Resumo: No presente artigo, discute-se a possibilidade da judicialização do inquérito policial, de modo a torná-lo um procedimento capaz de fundamentar decisões judicias. Propõem-se alternativas procedimentais com o objetivo de tornar a persecução penal mais célere e, consequentemente, eficiente, ponderando a efetividade dos órgãos do Estado responsáveis pela persecução penal com os direitos e garantias fundamentais dos acusados. Realiza-se uma análise da tendência do processo penal brasileiro em criar os juizados de instrução e garantias e defende a possibilidade de produção de provas na fase pré-processual da persecução penal.

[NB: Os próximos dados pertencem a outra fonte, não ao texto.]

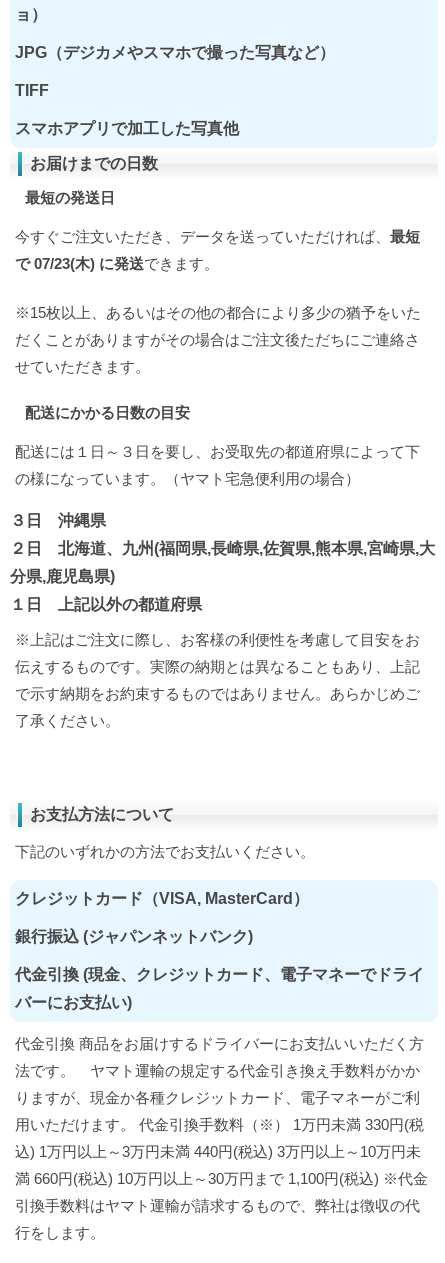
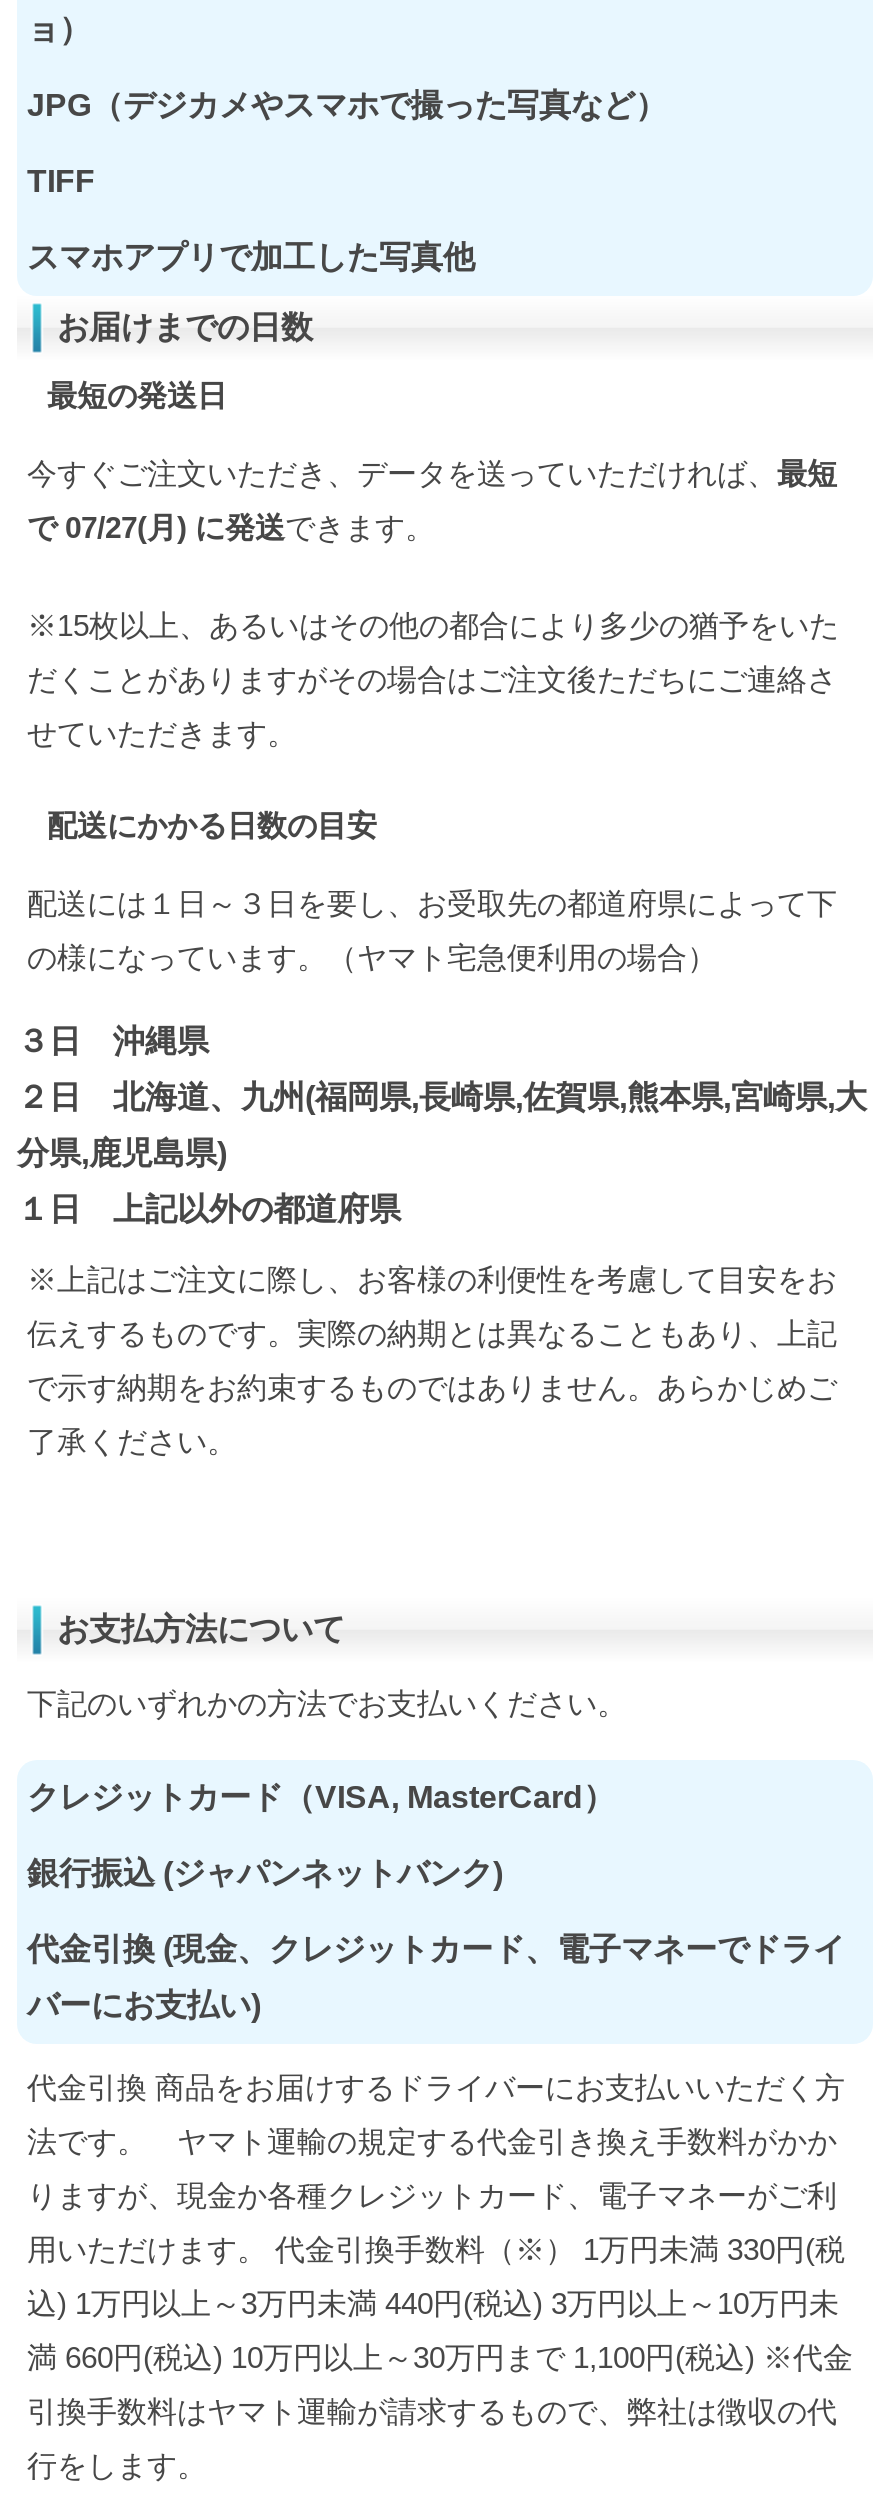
- で 07/23(木) に発送できます。
+ で 07/27(月) に発送できます。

Palavras-chave: Dignidade da pessoa humana. Contraditório e ampla defesa no Inquérito policial. Celeridade e eficiência do Processo Penal.
1.INTRODUÇÃO
O inquérito policial, previsto no Código de Processo Penal, decreto-lei nº 3.689 de 1941, entre os artigos 4º ao 23, consiste em um conjunto de diligências investigativas preliminares, de caráter predominantemente inquisitorial. Trata-se de um procedimento pré-processual, com natureza jurídica administrativa. Serve apenas como peça informativa que tem como destinatário imediato o Ministério Público, nas ações penais de iniciativa pública, e o querelante, nas ações penais de iniciativa privada. Mediatamente, é direcionado ao juízo, mas não pode fundamentar sentenças judiciais por não servir como elemento de prova na fase processual, conforme dispõe o artigo 155 do Código de Processo Penal.
No entanto, seria possível tornar o inquérito policial uma peça informativa também capaz de fundamentar decisões judiciais? Sendo possível, quais seriam as modificações legais a serem implementadas no sistema processual brasileiro e quais benefícios traria, caso a mencionada medida fosse efetivada?

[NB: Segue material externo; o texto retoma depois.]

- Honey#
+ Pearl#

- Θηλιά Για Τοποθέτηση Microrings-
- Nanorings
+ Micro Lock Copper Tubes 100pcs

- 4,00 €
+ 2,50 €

Diante de tais questionamentos e tendo em vista a atual crise do sistema de persecução penal brasileiro, que conta com procedimentos excessivamente morosos, tanto na fase pré-processual quanto na processual, uma estrutura judicial e policial com deficiências, de forma que faltam recursos logístico e pessoal, bem como falta de qualificação científica na produção dos elementos de informação, tornou-se extremamente necessária a busca por respostas mais efetivas do Estado frente ao crescimento dos índices de criminalidade na sociedade brasileira.
Busca-se, desse modo, pelo presente artigo, a proposição de alternativas procedimentais que tornem a persecução penal extra juidicium mais célere, mas não menos útil juridicamente, respeitando-se, proporcionalmente, os direitos e garantias fundamentais dos cidadãos, bem como os interesses da segurança pública no esclarecimento dos delitos.
Sugere-se, assim, a adoção de um modelo jurisdicionalizado de inquérito policial, que seja capaz de fundamentar decisões judiciais. Para tanto, impõe-se a expansão da aplicação dos princípios do contraditório e da ampla defesa, corolários do devido processo legal, durante a coleta dos elementos de informação, bem como a presença, durante todo o procedimento, de um juízo de garantias, sobre o qual recairia a incumbência do controle judicial dos procedimentos investigatórios criminais, assegurando a participação da defesa técnica na apuração dos fatos, e decidindo sobre provas cautelares não repetíveis, diligências e medidas cautelares que impliquem em restrição a direitos ou à liberdade do cidadão, especialmente no que diz respeito à legalidade da prisão em flagrante, analisada atualmente nas audiências de custódia.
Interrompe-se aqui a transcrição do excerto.